Sohail Azimabadi (born as Syed Mujibur Rahman; 16 July 1911 – 28 November 1979) was an Indian Urdu poet, Novelist, Fictional writer, Journalist and critic. He was known as the international critic of Urdu-language along with Kaleem Aajiz.

He along with Akhtar Orenvi and Shakila Akhtar had contributed to the Short Story writings. He was a editor of Sathi, an Urdu daily newspaper published from Patna.
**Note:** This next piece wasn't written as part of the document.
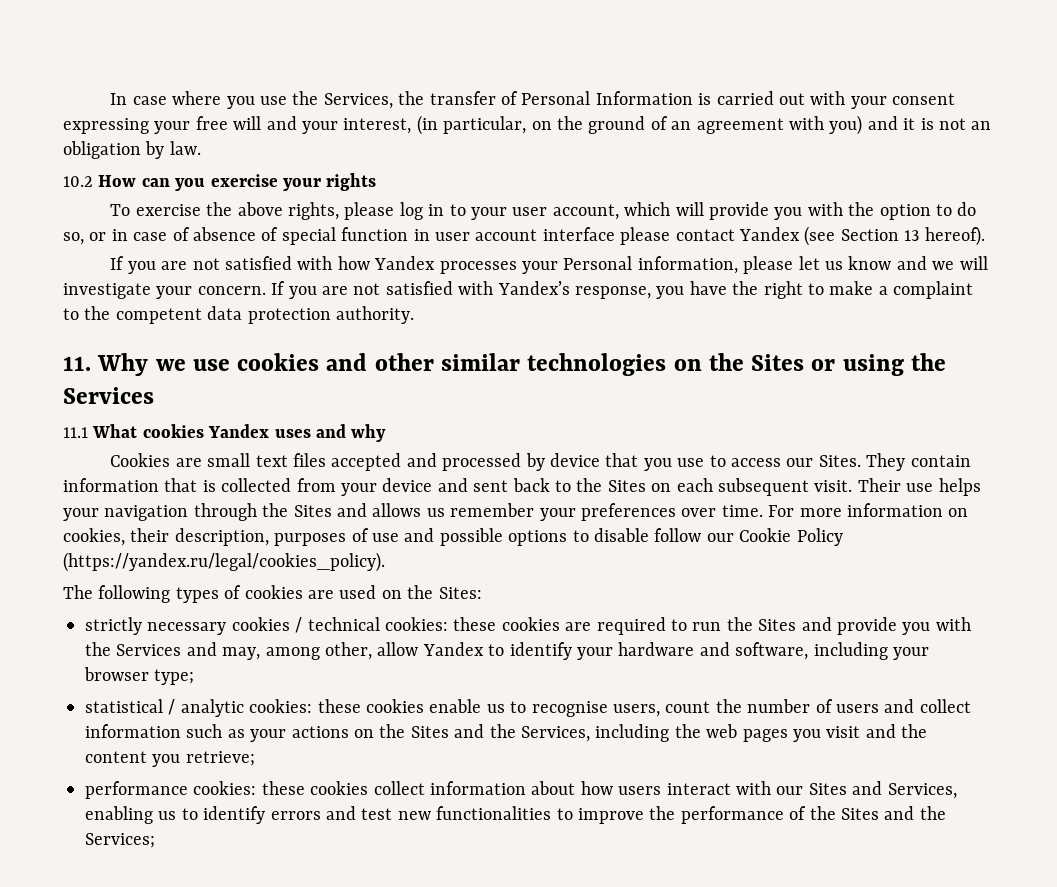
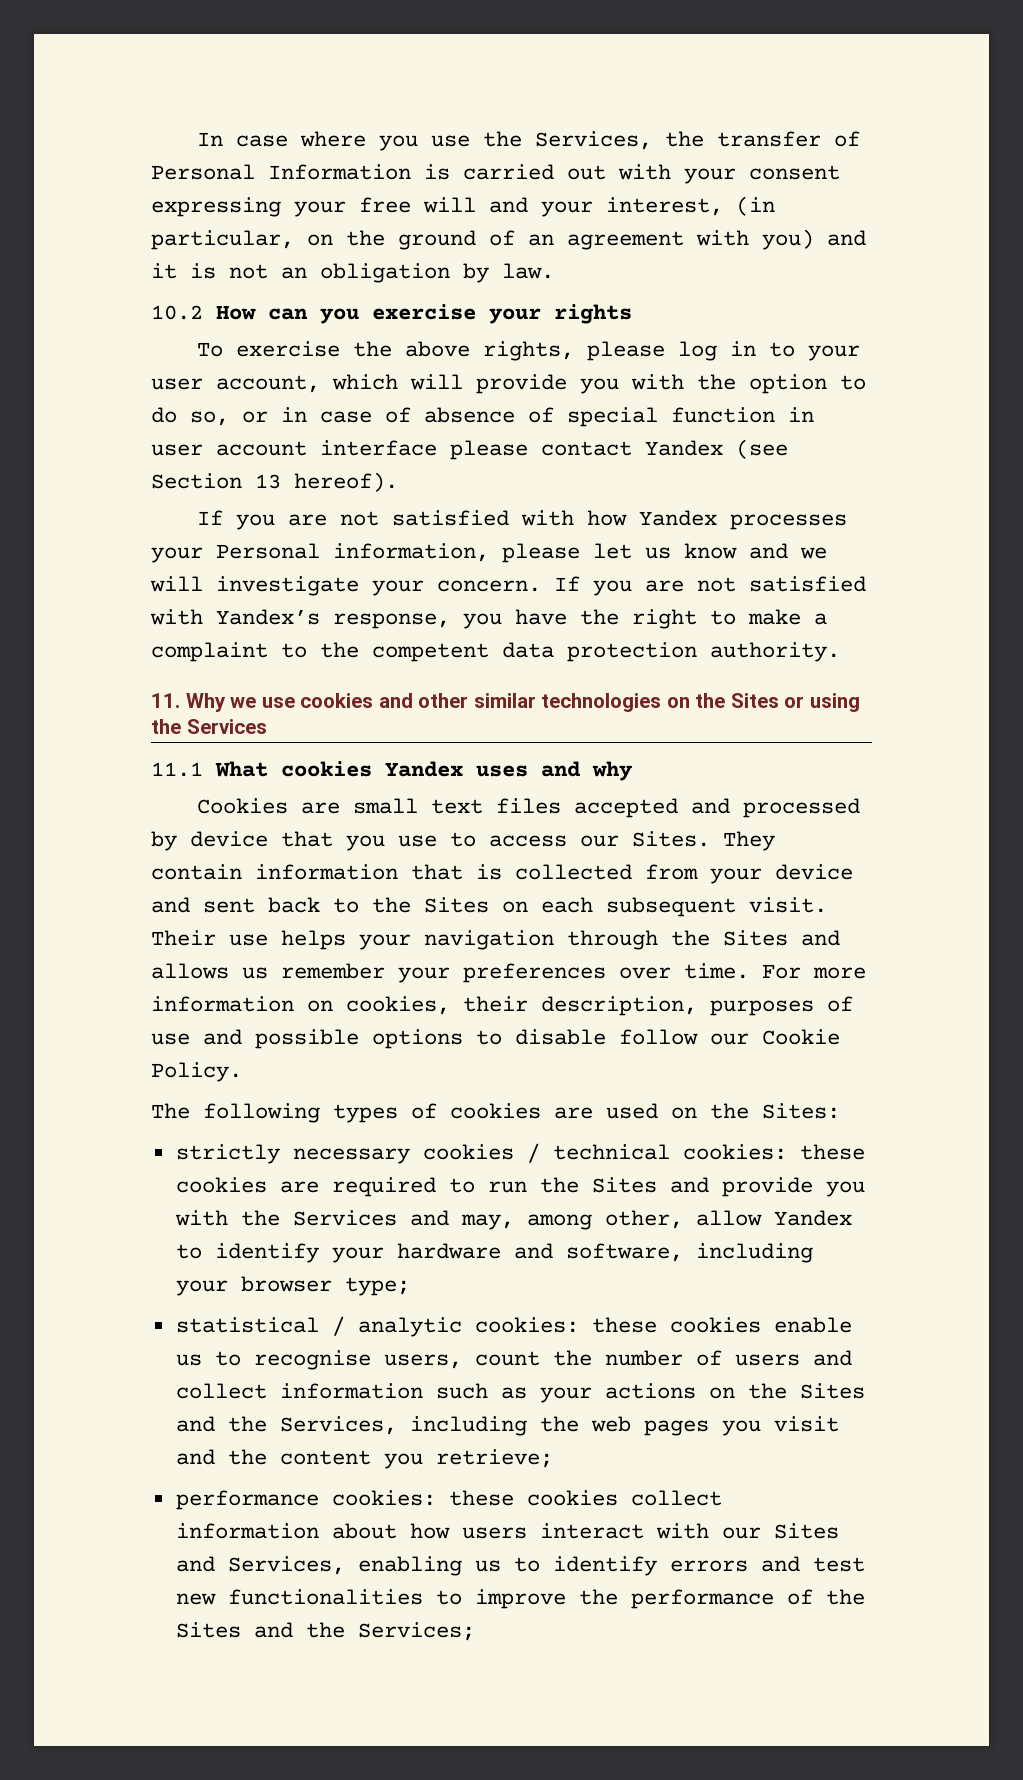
- For more information on cookies, their description, purposes of use and possible options to disable follow our Cookie Policy (https://yandex.ru/legal/cookies_policy).
+ For more information on cookies, their description, purposes of use and possible options to disable follow our Cookie Policy.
He setup a branch of Progressive Writers' Movement at Patna in 1936.

== Early life ==
Azimabadi was born in 1911 to a respected middle class Sayyid family of Meer Habibur Rahman at Shahpur Bhadaul, Islampur, then a suburb in Patna district, Bihar but now in Warisaliganj block of Nawada district.

He was admitted to Dwarka High School, Muzaffarpur, affiliated under Patna University in Class 9 and given matriculation exam from the same school in 1930 but failed in the mathematics subject. He went to Kolkata to take admission in the Calcutta University but again failed in the mathematics and then he left his studies and started working with Hamdard.

== Career ==
He had worked with Hamdard, a Pro-Congress daily newspaper published from Kolkata, founded in 1932 and edited by Maulana Shafa'atullah Khan of Punjab. In 1936, Azimabadi wrote an article in support of Khan Abdul Ghaffar Khan and his son Abdul Wali Khan, who were in Multan Jail and against the British Government. As a consensus, the British Government asked for the Fine of 5000 which was not paid, and the Newspaper was banned in 1936 due to an article.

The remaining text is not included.